Nótese que la ley que declara obligatoria la enseñanza, cuantas más resistencias halle, tendrá menos medios de vencerlas; vienen de los ignorantes, y su mayor número deja más reducido el de aquellos que han de comprender la obligación y la necesidad o la conveniencia de instruirlos con mucho dispendio y no poco trabajo.

Por otra parte, los pueblos ignorantes son pobres, y el sacrificio pecuniario indispensable para instruirlos es mayor precisamente cuando la voluntad de hacerle será más débil.

Reflexionando sobre los obstáculos morales, intelectuales y materiales que tiene que vencer la ley que hace obligatoria la instrucción, se ve que no puede plantearse en un pueblo atrasado, donde sean muchos los que necesiten ser cohibidos y muy pocos los dispuestos a emplear coacción; muchos los faltos de auxilio, pocos los que tengan voluntad y medios de darle. Esto se comprende por el solo raciocinio, y además está demostrado por la experiencia. ¿Dónde es realmente obligatoria la instrucción? Donde está generalizada la cultura, y lo estaba ya cuando, comprendiendo bien el deber moral de instruirse, se convirtió en deber legal.

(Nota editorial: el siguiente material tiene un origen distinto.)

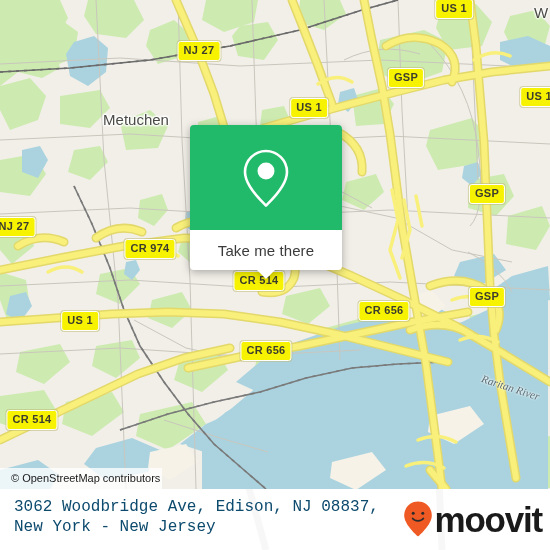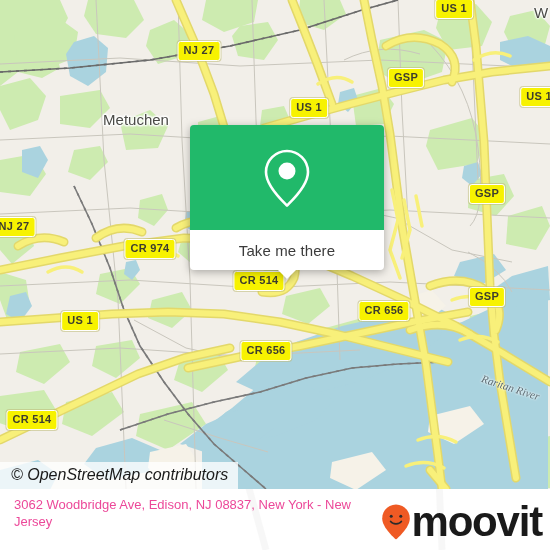--- a/index.html
+++ b/index.html
@@ -84,7 +84,7 @@
   .popup{
     position:absolute;
     left:190px;top:125px;
-    width:194px;
+    width:152px;
     z-index:30;
     filter:drop-shadow(0 2px 4px rgba(0,0,0,.30));
   }

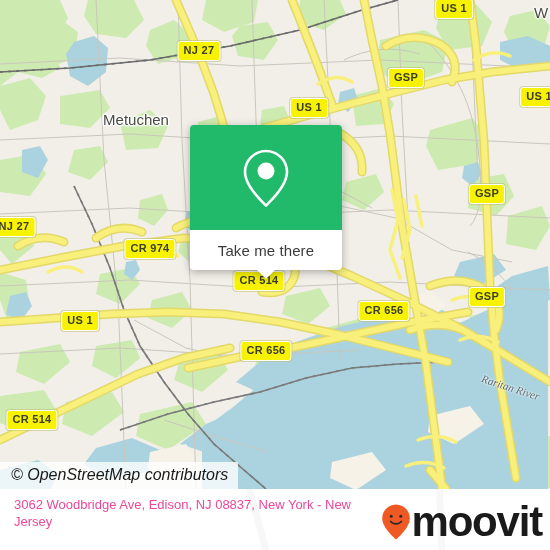--- a/index.html
+++ b/index.html
@@ -73,11 +73,10 @@
     position:absolute;left:0;bottom:0;
     background:rgba(255,255,255,.78);
     color:#1a1a1a;
-    font-size:16px;
-    padding:4px 10px 5px 11px;
+    font-size:11px;
+    padding:4px 2px 5px 11px;
     z-index:20;
     white-space:nowrap;
-    font-style:italic;
   }
 
   

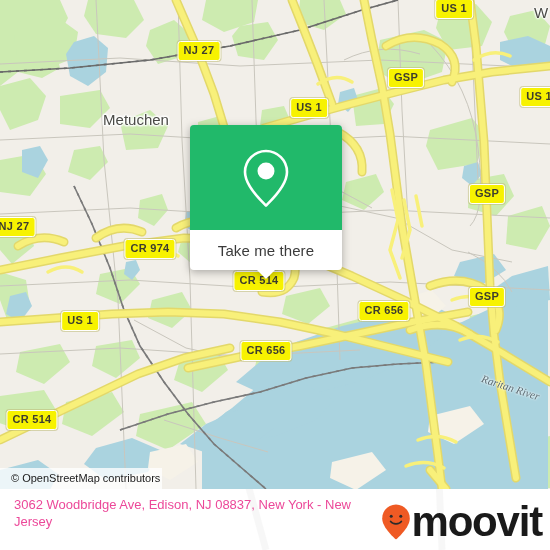--- a/index.html
+++ b/index.html
@@ -138,11 +138,12 @@
   }
   .footer-address{
     flex:1;
-    color:#ec4899;
-    font-size:13px;
+    color:#0c4a6e;
+    font-size:16px;
     line-height:1.28;
     padding-right:4px;
     max-width:420px;
+    font-family:Liberation Mono, monospace;
   }
   .brand{
     display:flex;align-items:center;

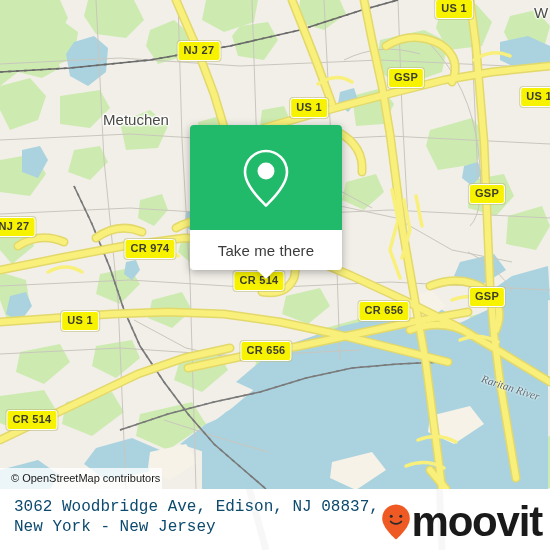--- a/index.html
+++ b/index.html
@@ -152,7 +152,7 @@
   }
   .brand-word{
     color:#1a1a1a;
-    font-size:42px;
+    font-size:35px;
     font-weight:bold;
     letter-spacing:-1.2px;
     line-height:1;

No puede realizarse la enseñanza obligatoria porque el pueblo es muy ignorante, y el pueblo no saldrá de su ignorancia porque no se le obliga a que aprenda. ¿Cómo se saldrá de este círculo que parece laberinto? Se sale, pero guiándose por los consejos de la razón, y no por los atropellos de la impaciencia; andando con perseverancia y paso firme, y no a saltos y con largos intermedios de inmovilidad; y, en fin, no encomendando a la coacción lo que es imposible que haga por sí sola.